Pull out each line of the records holding the string "adidas".

= = = =

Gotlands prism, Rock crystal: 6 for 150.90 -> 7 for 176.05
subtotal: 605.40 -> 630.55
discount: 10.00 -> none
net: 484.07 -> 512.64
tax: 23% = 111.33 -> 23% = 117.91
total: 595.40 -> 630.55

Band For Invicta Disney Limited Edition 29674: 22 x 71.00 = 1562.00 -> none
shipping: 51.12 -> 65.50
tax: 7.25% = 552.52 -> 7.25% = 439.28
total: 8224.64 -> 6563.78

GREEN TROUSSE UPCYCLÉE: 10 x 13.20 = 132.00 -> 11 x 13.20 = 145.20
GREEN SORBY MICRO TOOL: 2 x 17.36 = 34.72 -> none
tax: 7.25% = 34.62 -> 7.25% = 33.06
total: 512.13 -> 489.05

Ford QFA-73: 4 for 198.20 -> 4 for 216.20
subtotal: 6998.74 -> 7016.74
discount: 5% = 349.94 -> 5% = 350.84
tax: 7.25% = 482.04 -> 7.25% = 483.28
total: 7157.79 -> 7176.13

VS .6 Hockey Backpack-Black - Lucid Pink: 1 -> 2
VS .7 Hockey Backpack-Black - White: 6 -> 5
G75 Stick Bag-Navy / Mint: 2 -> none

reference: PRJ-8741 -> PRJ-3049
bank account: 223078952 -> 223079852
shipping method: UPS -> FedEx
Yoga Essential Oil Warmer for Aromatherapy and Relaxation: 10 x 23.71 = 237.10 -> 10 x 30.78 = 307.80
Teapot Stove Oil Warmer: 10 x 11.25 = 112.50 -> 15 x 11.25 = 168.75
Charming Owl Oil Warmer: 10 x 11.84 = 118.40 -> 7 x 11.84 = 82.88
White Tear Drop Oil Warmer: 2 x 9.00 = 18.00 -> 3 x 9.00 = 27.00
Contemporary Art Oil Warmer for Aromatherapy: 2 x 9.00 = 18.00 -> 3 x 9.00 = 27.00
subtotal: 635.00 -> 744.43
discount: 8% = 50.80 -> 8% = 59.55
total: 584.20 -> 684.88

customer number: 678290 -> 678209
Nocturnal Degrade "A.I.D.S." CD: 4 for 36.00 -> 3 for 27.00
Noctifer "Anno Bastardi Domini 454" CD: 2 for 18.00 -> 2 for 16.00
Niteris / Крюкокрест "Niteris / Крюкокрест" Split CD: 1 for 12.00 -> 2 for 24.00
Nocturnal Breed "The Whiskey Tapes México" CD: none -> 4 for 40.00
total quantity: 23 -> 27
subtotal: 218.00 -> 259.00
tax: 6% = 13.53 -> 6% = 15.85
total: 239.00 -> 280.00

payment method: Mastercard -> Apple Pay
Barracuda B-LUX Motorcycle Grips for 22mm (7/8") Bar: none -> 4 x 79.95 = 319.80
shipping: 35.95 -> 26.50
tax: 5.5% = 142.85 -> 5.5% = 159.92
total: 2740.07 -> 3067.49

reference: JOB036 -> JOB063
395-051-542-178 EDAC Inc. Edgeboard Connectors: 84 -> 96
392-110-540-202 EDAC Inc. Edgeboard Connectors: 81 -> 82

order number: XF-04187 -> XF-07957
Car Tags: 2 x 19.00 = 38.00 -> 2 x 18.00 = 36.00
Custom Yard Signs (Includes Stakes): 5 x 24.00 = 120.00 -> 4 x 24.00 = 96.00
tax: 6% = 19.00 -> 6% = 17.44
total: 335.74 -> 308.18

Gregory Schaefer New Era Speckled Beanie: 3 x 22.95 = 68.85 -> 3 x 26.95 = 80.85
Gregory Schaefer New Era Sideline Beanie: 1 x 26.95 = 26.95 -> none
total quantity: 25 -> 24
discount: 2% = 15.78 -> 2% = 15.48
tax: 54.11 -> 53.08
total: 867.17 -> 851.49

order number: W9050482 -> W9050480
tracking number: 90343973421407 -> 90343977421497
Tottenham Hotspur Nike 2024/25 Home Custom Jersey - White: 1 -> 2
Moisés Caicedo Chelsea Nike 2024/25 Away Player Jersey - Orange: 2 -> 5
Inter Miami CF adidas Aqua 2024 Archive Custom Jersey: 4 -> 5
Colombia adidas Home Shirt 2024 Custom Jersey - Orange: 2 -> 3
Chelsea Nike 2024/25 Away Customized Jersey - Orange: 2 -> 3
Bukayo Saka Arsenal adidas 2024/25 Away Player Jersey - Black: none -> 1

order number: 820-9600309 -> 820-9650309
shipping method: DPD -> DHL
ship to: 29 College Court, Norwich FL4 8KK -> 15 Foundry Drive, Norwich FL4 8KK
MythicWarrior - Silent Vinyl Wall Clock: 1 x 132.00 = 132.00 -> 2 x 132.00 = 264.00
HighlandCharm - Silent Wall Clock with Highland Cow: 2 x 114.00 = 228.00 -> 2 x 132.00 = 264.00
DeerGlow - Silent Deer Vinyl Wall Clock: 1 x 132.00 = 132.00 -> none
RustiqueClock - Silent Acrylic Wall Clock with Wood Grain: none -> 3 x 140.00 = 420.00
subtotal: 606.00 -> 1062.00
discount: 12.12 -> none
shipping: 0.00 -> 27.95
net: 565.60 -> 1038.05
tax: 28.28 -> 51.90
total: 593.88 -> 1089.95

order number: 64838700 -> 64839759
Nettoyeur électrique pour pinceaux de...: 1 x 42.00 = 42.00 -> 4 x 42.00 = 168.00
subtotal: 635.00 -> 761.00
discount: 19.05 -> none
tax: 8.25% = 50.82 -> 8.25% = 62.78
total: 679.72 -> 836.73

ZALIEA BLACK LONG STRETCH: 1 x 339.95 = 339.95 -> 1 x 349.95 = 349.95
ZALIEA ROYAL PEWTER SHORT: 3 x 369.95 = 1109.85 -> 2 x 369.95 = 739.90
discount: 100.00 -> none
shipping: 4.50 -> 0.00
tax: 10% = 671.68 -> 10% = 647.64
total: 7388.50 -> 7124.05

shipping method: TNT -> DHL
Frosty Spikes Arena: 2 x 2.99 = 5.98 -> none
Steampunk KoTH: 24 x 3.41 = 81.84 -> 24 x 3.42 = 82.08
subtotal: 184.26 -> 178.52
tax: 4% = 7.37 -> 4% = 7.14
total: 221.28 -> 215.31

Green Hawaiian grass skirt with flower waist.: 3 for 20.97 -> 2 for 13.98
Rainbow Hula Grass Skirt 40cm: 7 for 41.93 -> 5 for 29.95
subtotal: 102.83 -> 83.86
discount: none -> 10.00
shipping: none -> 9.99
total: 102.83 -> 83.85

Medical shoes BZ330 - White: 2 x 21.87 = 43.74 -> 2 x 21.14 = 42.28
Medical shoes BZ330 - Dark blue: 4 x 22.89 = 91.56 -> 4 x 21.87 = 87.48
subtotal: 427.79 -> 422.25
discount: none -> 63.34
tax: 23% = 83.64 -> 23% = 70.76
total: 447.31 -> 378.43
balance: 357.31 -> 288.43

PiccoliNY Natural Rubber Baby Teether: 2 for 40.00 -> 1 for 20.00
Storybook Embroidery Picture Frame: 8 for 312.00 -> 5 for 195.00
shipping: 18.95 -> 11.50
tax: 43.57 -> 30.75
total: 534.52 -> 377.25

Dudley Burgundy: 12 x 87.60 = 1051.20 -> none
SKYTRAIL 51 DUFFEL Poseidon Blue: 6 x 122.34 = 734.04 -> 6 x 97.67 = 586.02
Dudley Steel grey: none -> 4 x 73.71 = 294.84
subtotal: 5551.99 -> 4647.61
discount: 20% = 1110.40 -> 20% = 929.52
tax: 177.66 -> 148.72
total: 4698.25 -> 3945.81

= = = =

> _Problem solution_
Inter Miami CF adidas Aqua 2024 Archive Custom Jersey: 4 -> 5
Colombia adidas Home Shirt 2024 Custom Jersey - Orange: 2 -> 3
Bukayo Saka Arsenal adidas 2024/25 Away Player Jersey - Black: none -> 1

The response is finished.